We are very excited to announce the opening of our Davis County Office. The Location is 405 S. 100 W. Suite # 250 Bountiful, UT 84010.  We are opening Feb. 18th and  currently scheduling appointments.    Holly Willard, LCSW will be the clinical director and Heather Judd will be joining her. We will also be adding an intern in to provide reduced priced sessions ($50).

More

10 Tips For Surviving The Holidays

The approaching holidays can be exciting, overwhelming and hard all at the same time.  Here are some tips to not only survive but thrive during the festivities.

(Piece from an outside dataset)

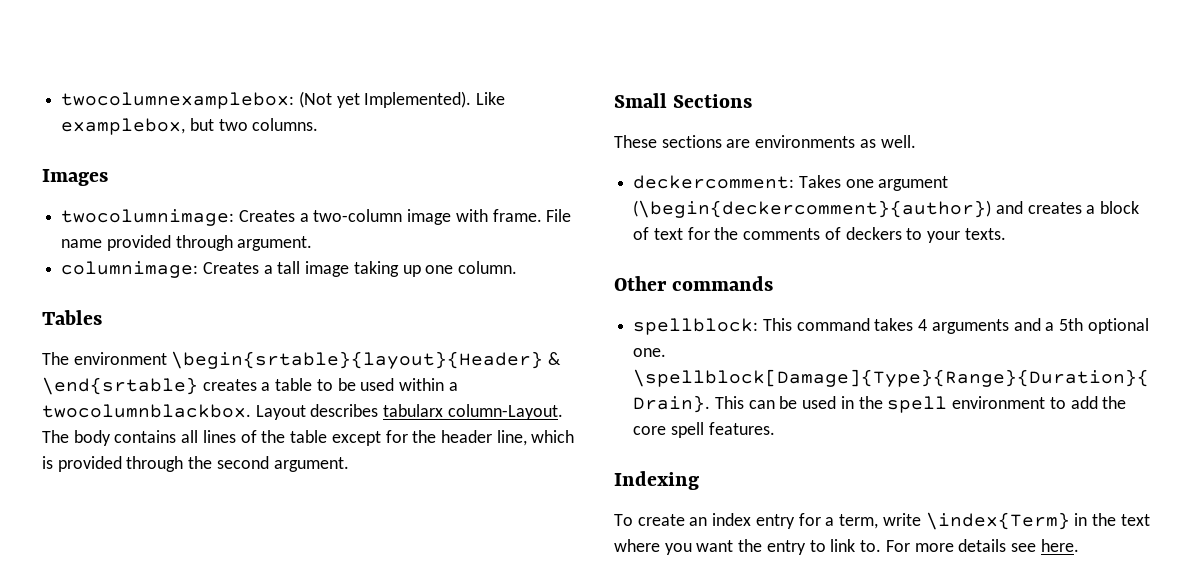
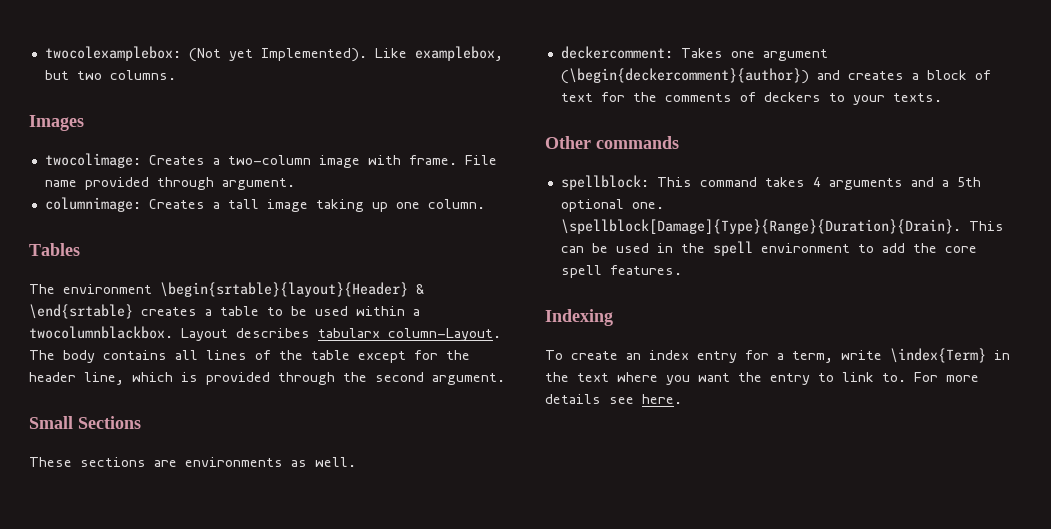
[61,92,295,109] twocolumnexamplebox: -> [44,46,181,61] twocolexamplebox:
[61,209,235,226] twocolumnimage: -> [44,153,141,168] twocolimage:

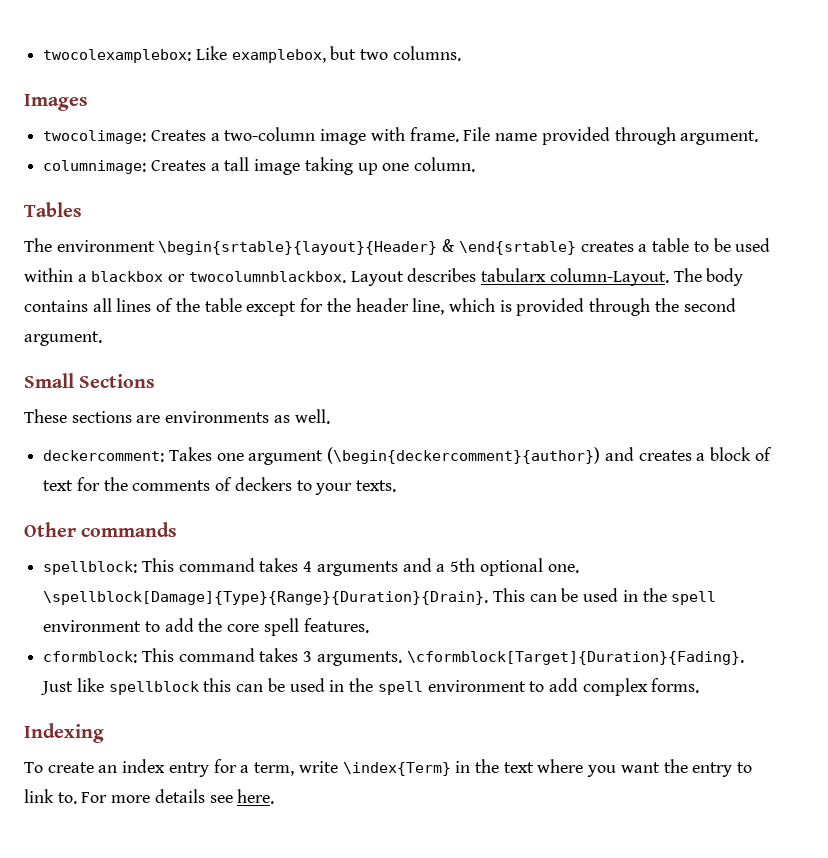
[188,48,367,62] (Not yet Implemented). -> (192, 56) none
(420, 312) none -> [91,271,186,282] blackbox or
(682, 270) none -> [43,648,744,666] [41,678,700,696] // cformblock: This command takes 3 arguments. \cformblock[Target]{Duration}{Fading}. Just like spellblock this can be used in the spell environment to add complex forms.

1. Live “whole-heartedly” during the holidays

Brené Brown is a research professor at the University of Houston coined the phase after conducting thousands of interviews studying happiness and connection.  “Whole-hearted living” means letting ourselves be deeply and vulnerably seen. Loving with our whole hearts, even when there’s no guarantee. Focus on what is really important.

More

Why Play Therapy?


Creative Commons License photo credit: Loyal O.A.K.
Why Use Play?

Most parents have had the experience of hearing their words (good or bad) reflected in their child’s play.  Here’s why: Play is the primary way that children:

  • Learn about their world,
  • Understand how things work,
  • Express themselves,
  • Develop new physical skills,
  • Develop new mental skills, and
  • Develop social skills and bonds.

We can understand our children better if we understand their play.  By watching children play, we often learn more about their thoughts, feelings, motivations, and struggles than by talking with them! Play has been called the “language of childhood” and if we learn (or relearn) that language, we can build more satisfying relationships with our children.

Therapists use play to assess the child and gain trust.  The therapist may lead the play or use non-directive methods to increase understanding of feelings. At Wasatch Family Therapy we use many types of play therapy: sand tray, art, dance/movement, bibliography (books), imaginary play, Filial therapy, etc.

Filial therapy (CPR) is a unique approach to therapy that emphasizes the parent-child relationship as a means of alleviating and preventing problems. The parent is involved in play therapy and taught how to implement methods in home.

 “You can discover more about a person in an hour of play than in a year of conversation.”  Plato

References: Innovations in Clinical Practice: A Source Book (Vol. 16) by L. VandeCreek, S. Knapp, and T.L., Jackson (des.)

Cialis vs Viagra it is old dispute between two similar medicines which stand by the way almost equally. but here not a task how to decide on a choice and to start using one of them. Viagra vs Cialis much kontsentrivany cialis which is on sale in the form of powder and we use it as required emergency. but nevertheless what harm they neninut especially if the birch costs.